In [1]:
import pandas as pd

## Splitting data
Like a SQL GROUP BY statement, this is used for things like computing aggregate statistics within groups, but the Pandas implementation goes considerably beyond what is easily possible in SQL. This offers much greater flexibility in terms of the expected output of a Pandas groupby operation and what types of computation can be done.

To do group-based computation in Pandas, use the .groupby()  method of the DataFrame. Under simple use, this method simply takes a list of columns whose unique values will form the groups (similar to SQL). It returns a DataFrameGroupBy object. This object gives us an interface to apply functionality to the subsets of our data created during splitting.

In [2]:
grocery = pd.DataFrame({'category':['produce', 'produce', 'meat', 'meat', 'meat', 'cheese', 'cheese'],
                        'item': ['celery', 'apple', 'ham', 'turkey', 'lamb', 'cheddar', 'brie'],
                        'price':[.99, .49, 1.89, 4.34, 9.50, 6.25, 8.0]})


In [3]:
grocery

Unnamed: 0,category,item,price
0,produce,celery,0.99
1,produce,apple,0.49
2,meat,ham,1.89
3,meat,turkey,4.34
4,meat,lamb,9.5
5,cheese,cheddar,6.25
6,cheese,brie,8.0


In [4]:
grocery.describe()

Unnamed: 0,price
count,7.0
mean,4.494286
std,3.548478
min,0.49
25%,1.44
50%,4.34
75%,7.125
max,9.5


In [5]:
grocery.groupby('category')

<pandas.core.groupby.generic.DataFrameGroupBy object at 0x7ff914db4250>

## Applying calculations to groups
There are several methods on the DataFrameGroupBy object. These methods are all similar in that they have access to some subset of the data determined by the split, but they differ in the flexibility of return values they allow (for reasons having to do with efficiency).

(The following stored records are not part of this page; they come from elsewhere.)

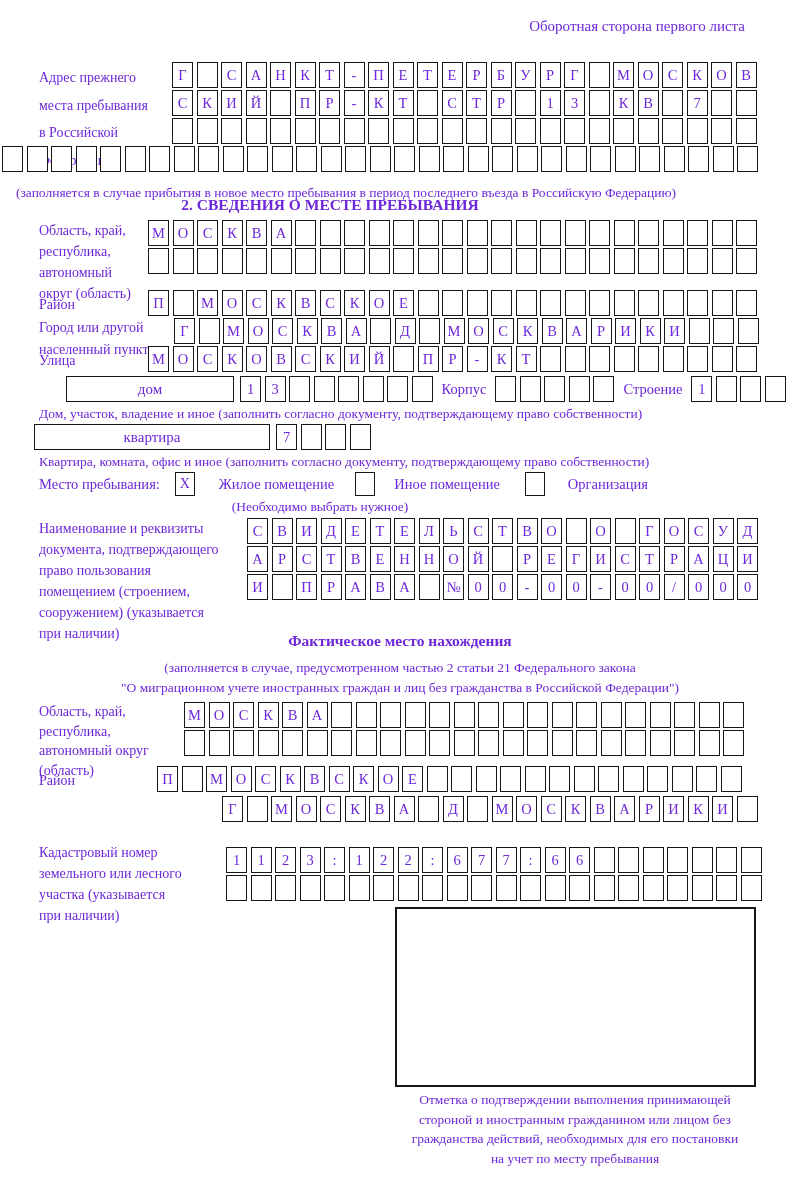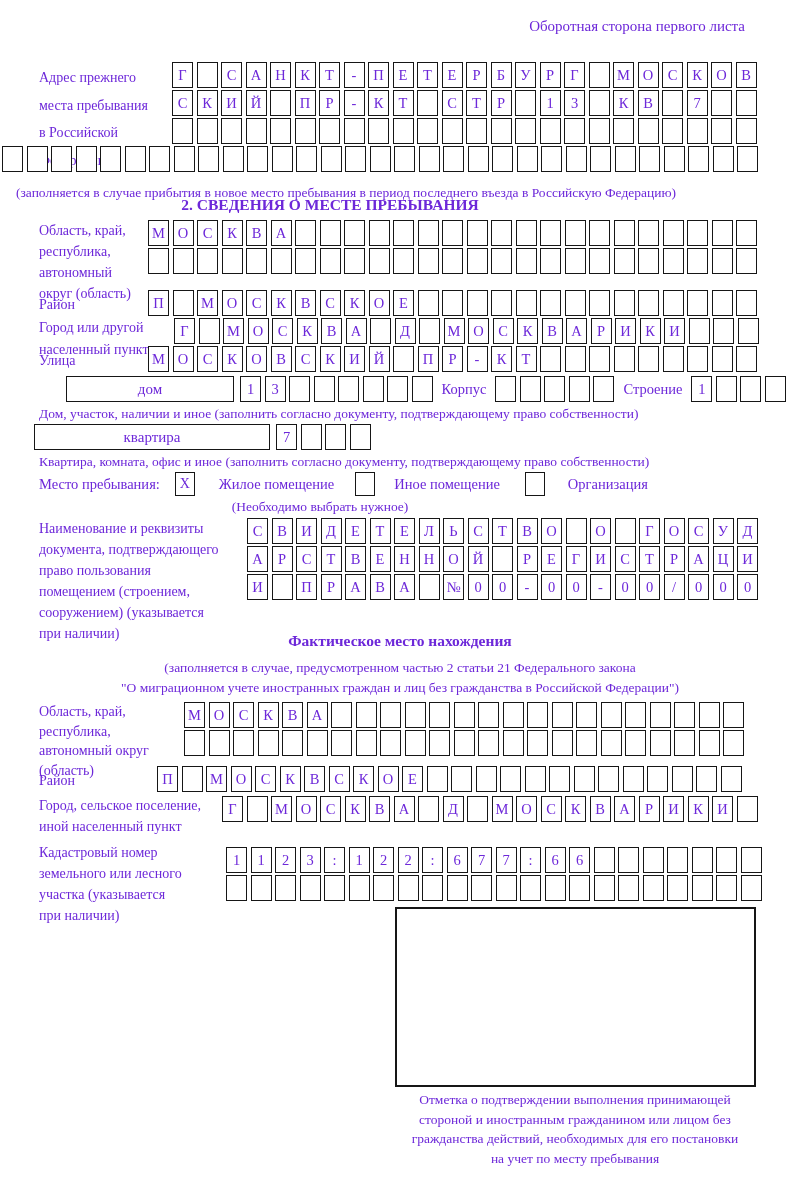--- a/index.html
+++ b/index.html
@@ -339,7 +339,7 @@
         <span class="cell"></span>
       </div>
   </div>
-  <div class="abs note" style="left:39px; top:406px;">Дом, участок, наличии и иное (заполнить согласно документу, подтверждающему право собственности)</div>
+  <div class="abs note" style="left:39px; top:406px;">Дом, участок, владение и иное (заполнить согласно документу, подтверждающему право собственности)</div>
 
   <div class="flexrow" style="left:34px; top:424px;">
     <div class="bigbox" style="width:236px;">квартира</div>

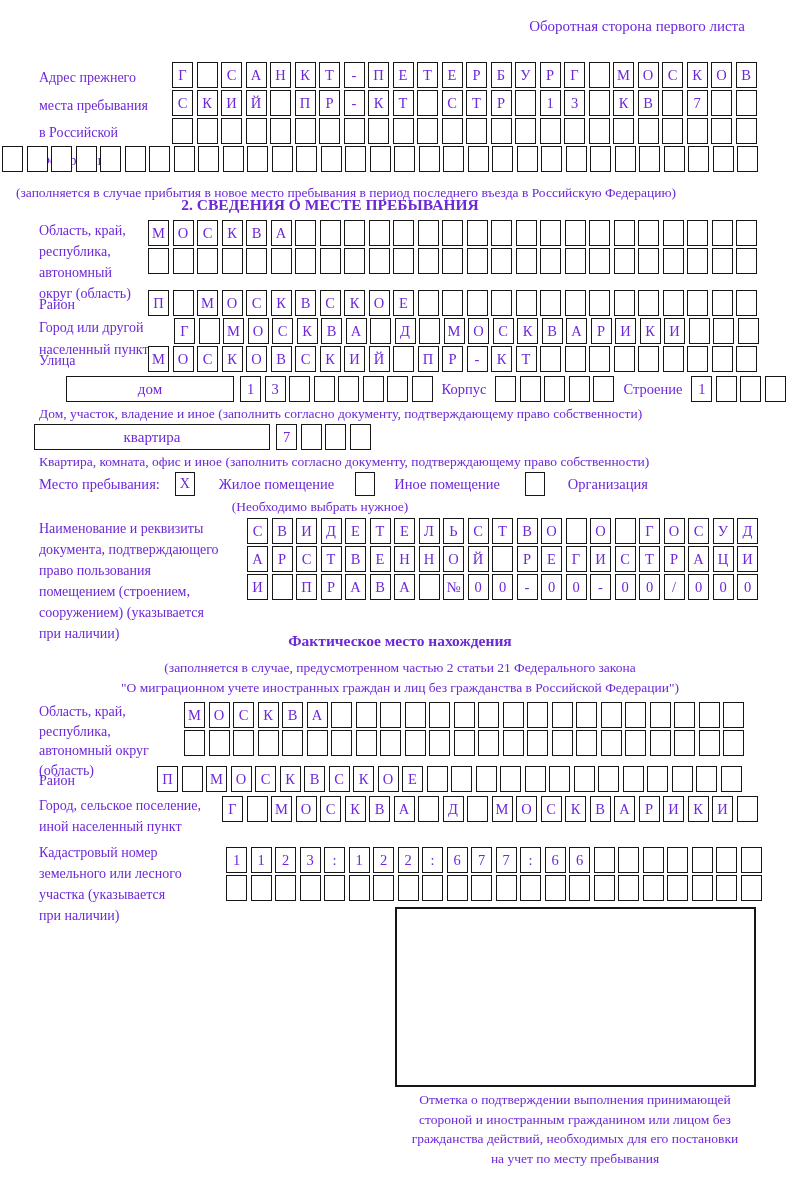--- a/index.html
+++ b/index.html
@@ -532,10 +532,6 @@
       <span class="cell"></span>
     </div>
 
-  <div class="abs lbl lines" style="left:39px; top:795px; line-height:21px;">
-      <div>Город, сельское поселение,</div>
-      <div>иной населенный пункт</div>
-    </div>
   <div class="abs cells" style="left:222px; top:796px;">
       <span class="cell">Г</span>
       <span class="cell"></span>

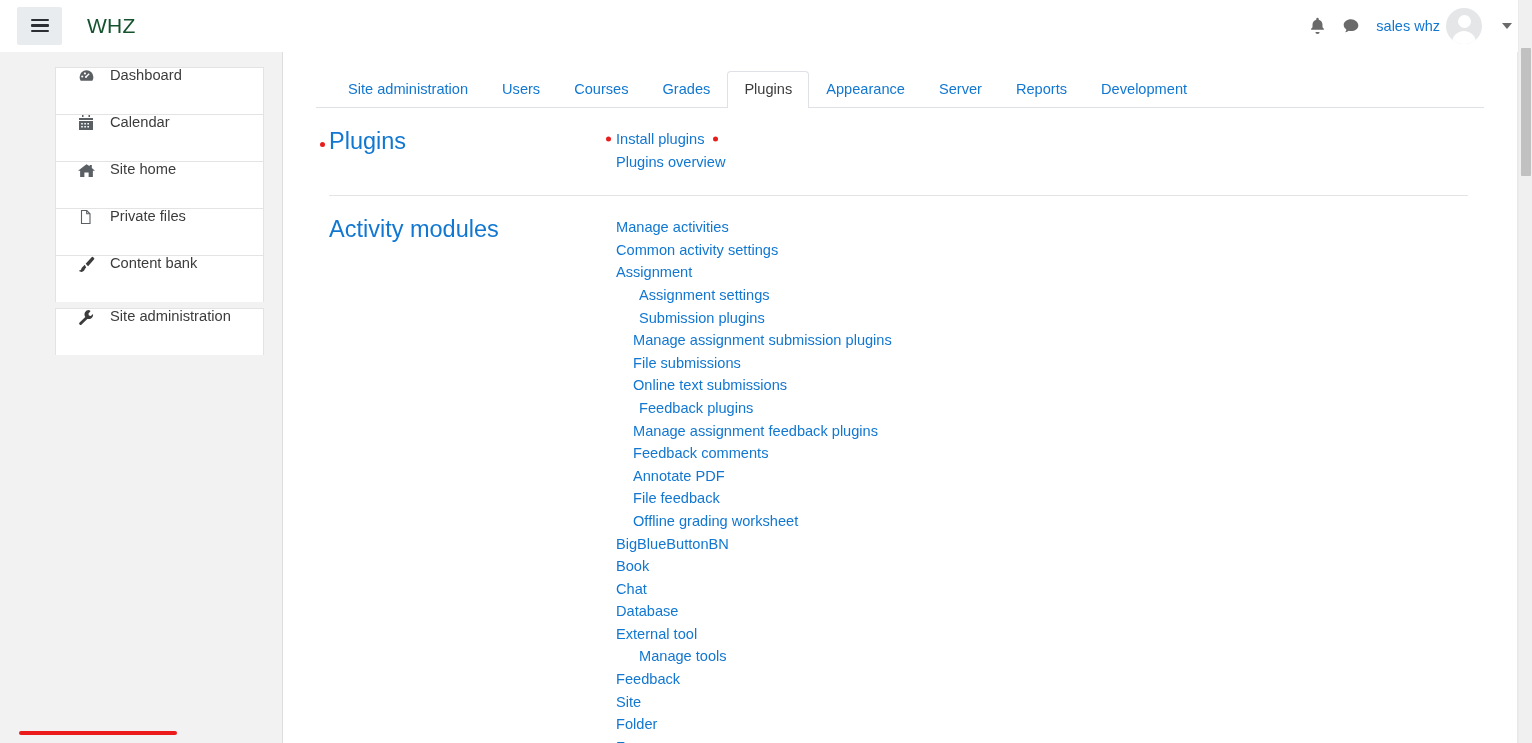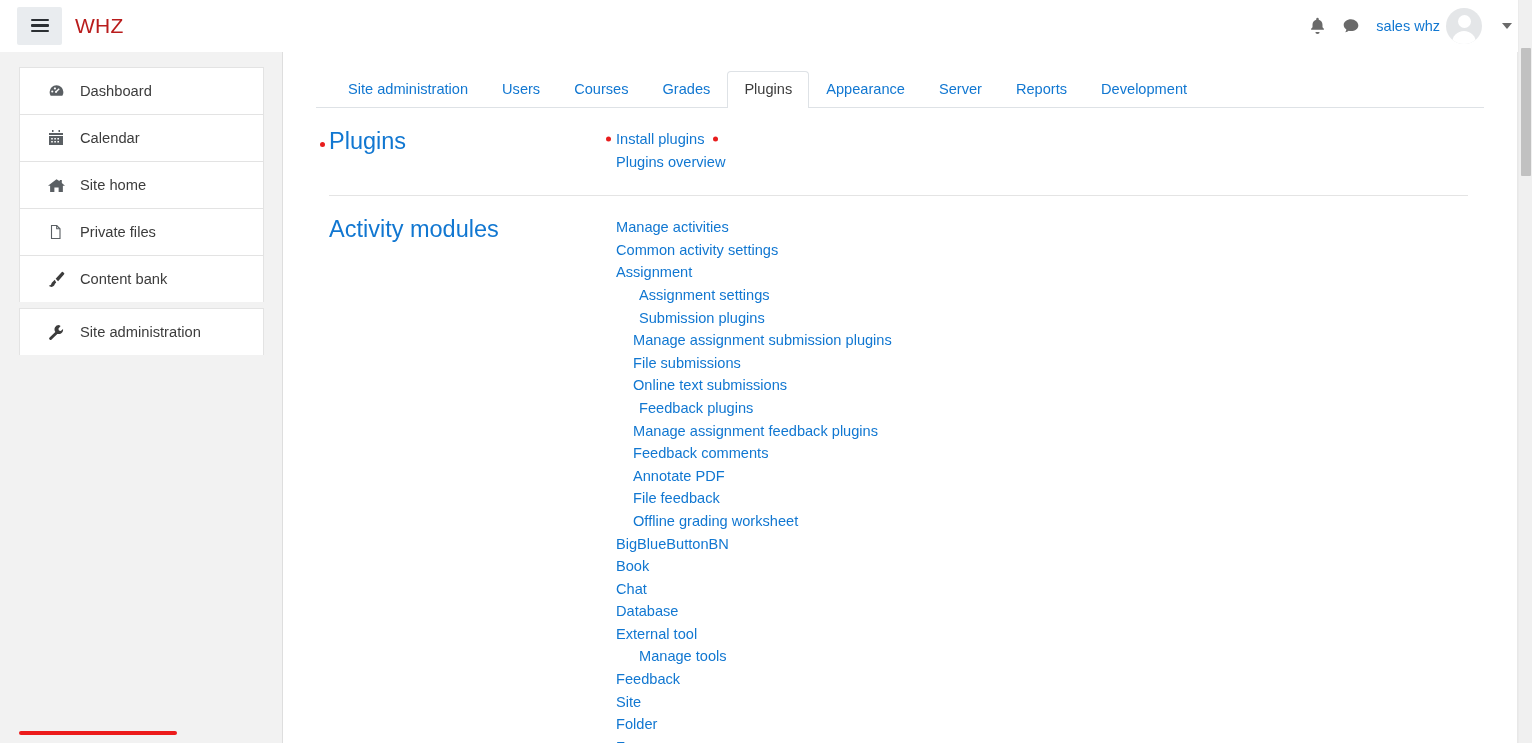--- a/index.html
+++ b/index.html
@@ -35,8 +35,8 @@
     margin: 3px 0; border-radius: 1px;
   }
   .brand {
-    margin-left: 13px;
-    font-size: 21px; color: #b91c1c; font-weight: 400;
+    margin-left: 25px;
+    font-size: 21px; color: #14532d; font-weight: 400;
     letter-spacing: .2px;
   }
   .nav-right {

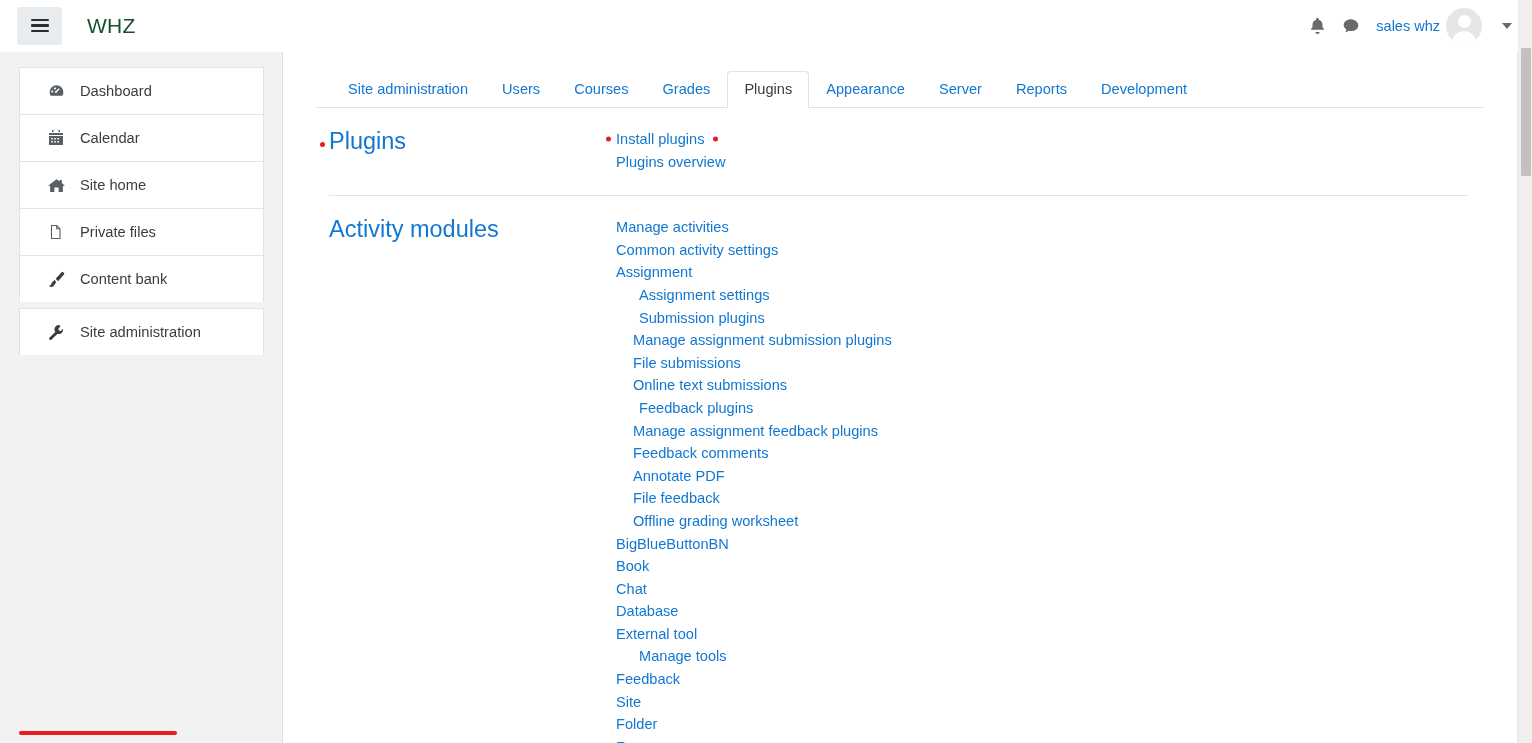--- a/index.html
+++ b/index.html
@@ -88,17 +88,18 @@
   }
   .nav-list { width: 245px; margin-left: 19px; }
   .nav-item {
-    display: flex; align-items: center;
+    display: flex; align-items: flex-start;
     height: 47px;
     background: #ffffff;
     border: 1px solid #e3e3e3;
     border-bottom: none;
-    padding-left: 25px;
+    padding-left: 19px;
     cursor: pointer;
     position: relative;
     font-size: 14.7px;
     color: #3c3c3c;
     text-decoration: none;
+    margin-left: 36px;
   }
   .nav-item:last-child { border-bottom: 1px solid #e3e3e3; }
   .nav-item.sep-top { margin-top: 6px; border-top: 1px solid #e3e3e3; }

* aggregate: This method is for operations that return a single value for each group, like mean, or max. aggregate iterates over groups and performs its operation on the group as a whole.


* filter: This method is for doing group (not individual row) filtration. For example, if you want to eliminate any groups that have too few observations, you would first .groupby your DataFrame into groups, then check each group, removing groups that fall below a certain threshold. filter will then return every item in the groups that passed.


* transform: This method is for operations that return values with the same indices as the original data. For example, if you want to center a series by subtracting its mean, you compute the mean, then return the original series minus that value. transform iterates over each row and operates on each value individually.


* apply: This method can stand in for any of the above operations, but is less efficient. It places no constraints on the type of data returned.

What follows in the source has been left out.